Hugo would really like to be described as a power-walker, but with his French Bulldog legs and non-existent muzzle, the pace is slower and the distances shorter. Hugo is much younger than Dune and so, as yet, scent marking is not an all-encompassing passion. Instead, Hugo has developed the habit of stopping and staring for minutes on end. For Hugo, so much of the walk is about varying visual input.

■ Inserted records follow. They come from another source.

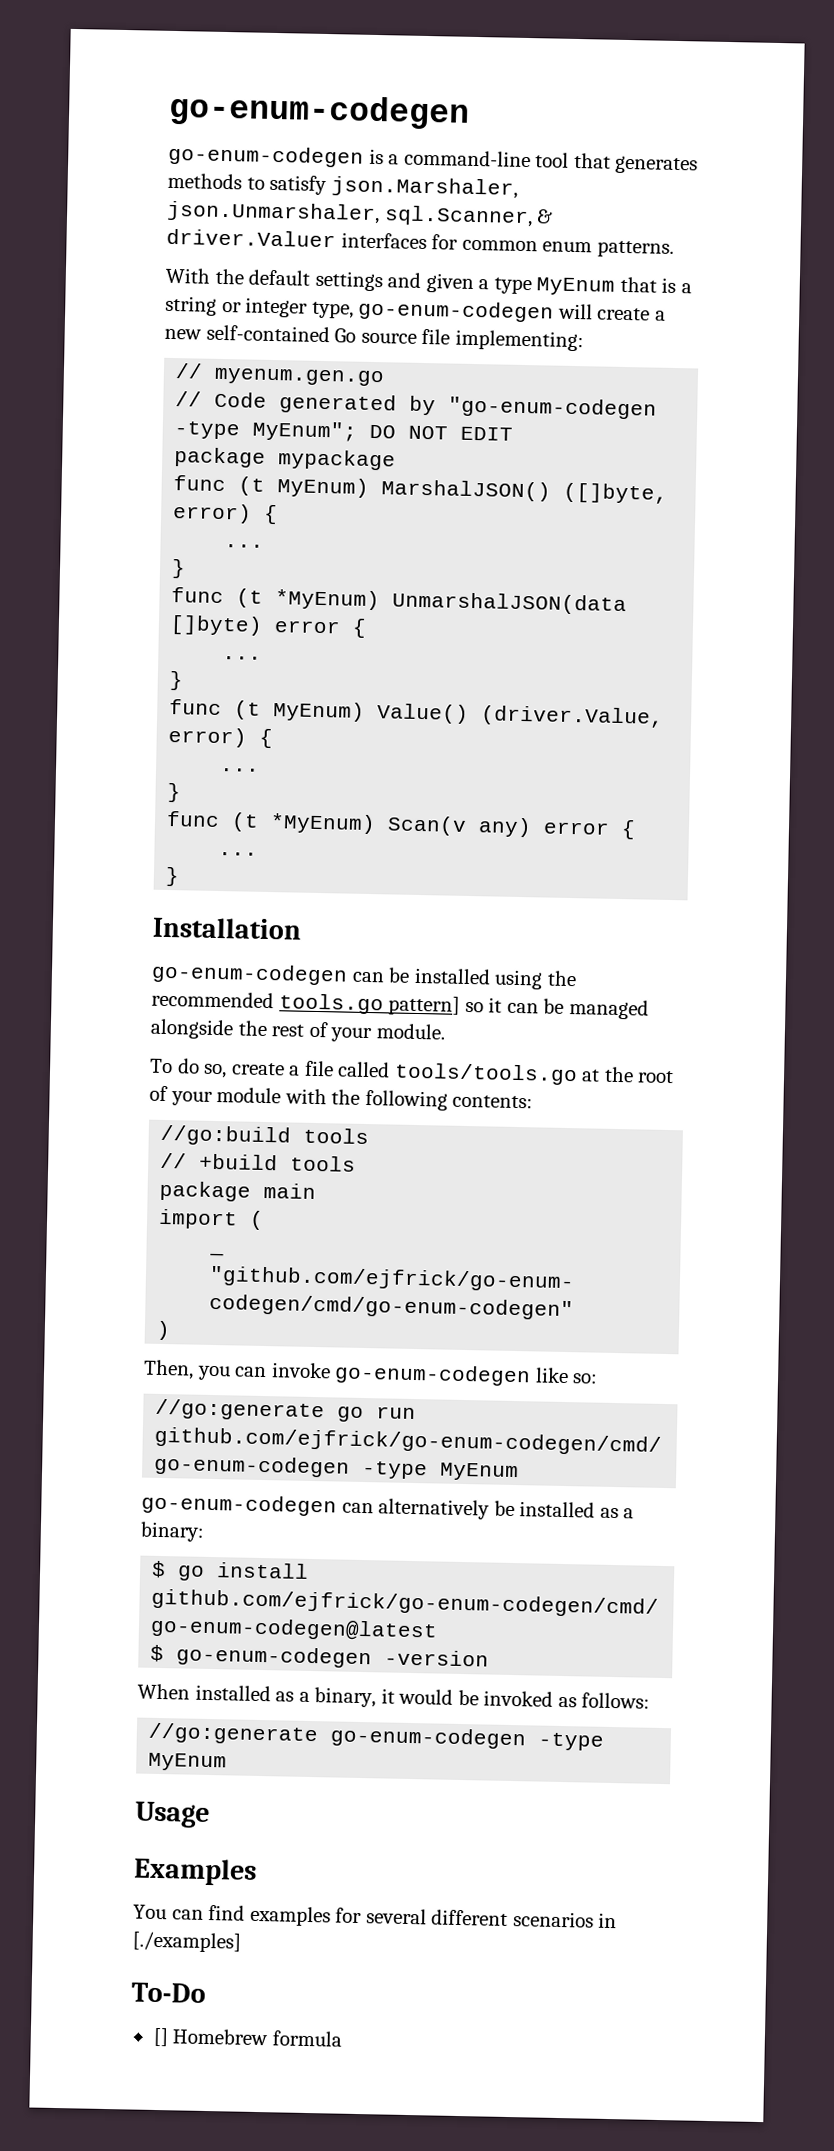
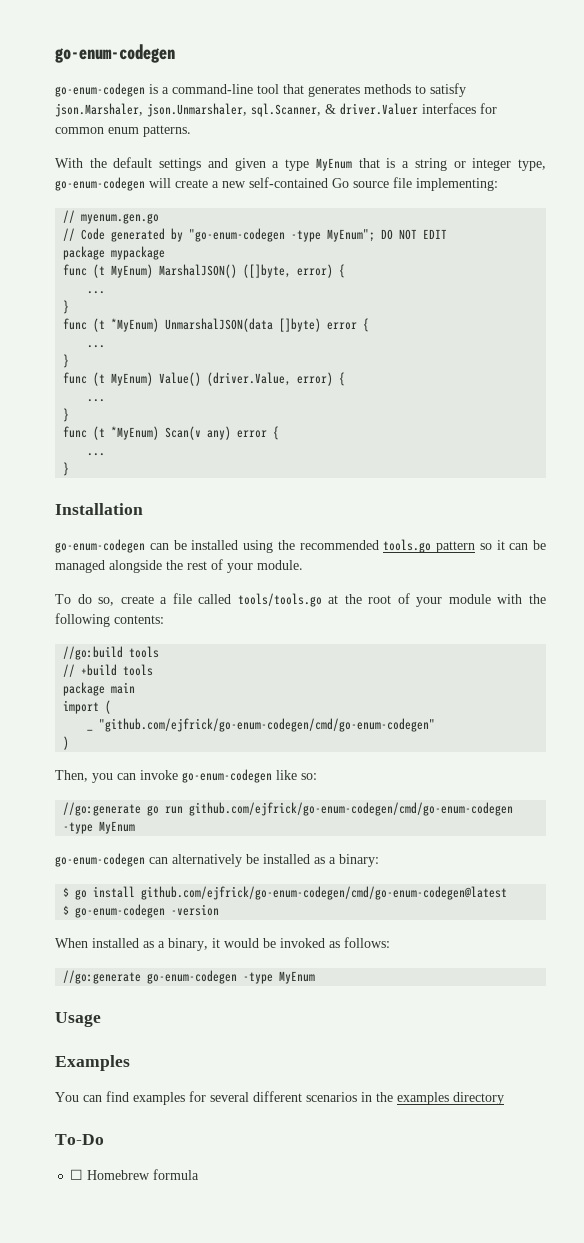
- go-enum-codegen can be installed using the recommended tools.go pattern] so it can be managed alongside the rest of your module.
+ go-enum-codegen can be installed using the recommended tools.go pattern so it can be managed alongside the rest of your module.
- You can find examples for several different scenarios in [./examples]
+ You can find examples for several different scenarios in the examples directory
- [] Homebrew formula
+ ☐ Homebrew formula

For Claude, the world comprises one glorious, uninterrupted sniff. Claude likes to amble and sniff — everything ... thoroughly ... and for a considerable time. When we adopted Claude over eight years ago, the SF/SPCA estimated his age at a little over four years, so now he could be as old as 12. Claude weighed in at 110 pounds and was described as a Rottie cross, which he most certainly is, but another big part of him is hound. Despite the uncertainty about his age and pedigree, we know for certain that Claude lives to sniff. So his daily walks are usually punctuated with, "Claude, come along" and "Claude, hurry up."

A few weeks ago, Kelly took off to Los Angeles for a week-long Nose Work workshop with Dune and little Hugo, leaving the two old boys (Claude and myself) alone with the cats. The four of us effortlessly slipped into a nocturnal routine — with very late nights, very late mornings, and very different walks for Claude.

I decided to take him on a day trip to a place he hadn't visited for ages and drove to Inspiration Point in Tilden Park for a sniff-athon. My plan was to walk at Claude's pace, stop whenever he stopped, and wait patiently until he was ready to walk on. Naturally, it took us over two hours to walk less than a mile. I think 10 was the greatest number of steps I ever took without stopping, and on several occasions Claude sniffed the same spot for well over a minute. Everybody on the trail overtook us.

He moved a little faster on the way back, as we were covering already-sniffed ground, but we were still behind everybody else, except for one victorious moment when we overtook several people who had stopped to protect an Alameda Whip Snake that was crossing the trail. Our moment of glory was short-lived, however, as Claude's next sniff ran to three minutes plus and the others walked past us again.

It became perfectly clear that Claude doesn't want to walk from A to B; he wants to wander and sniff. For Claude, moving is actually an impediment to the all-important pleasure at hand — sniffing.

Group walks and dog-dog pack time at home are certainly wonderful and have many benefits, but one-on-one dog-to-person time is so important, too. Individual activities build confidence and personality, in addition to fostering independence for the dog(s) left at home alone. One-on-one activities enhance each unique relationship by allowing you to cater to each individual dog's special needs, interests, and whims.

Today we took Hugo to Muir Beach so he could meet waves. I have never seen a dog jump so high or run backwards so quickly from a two-inch surge of foam. We sat outside the Pelican Inn so Hugo could take pleasure in watching the world go by.

Next week, it's Dune's turn for a special outing.

This article first appeared in Bay Woof.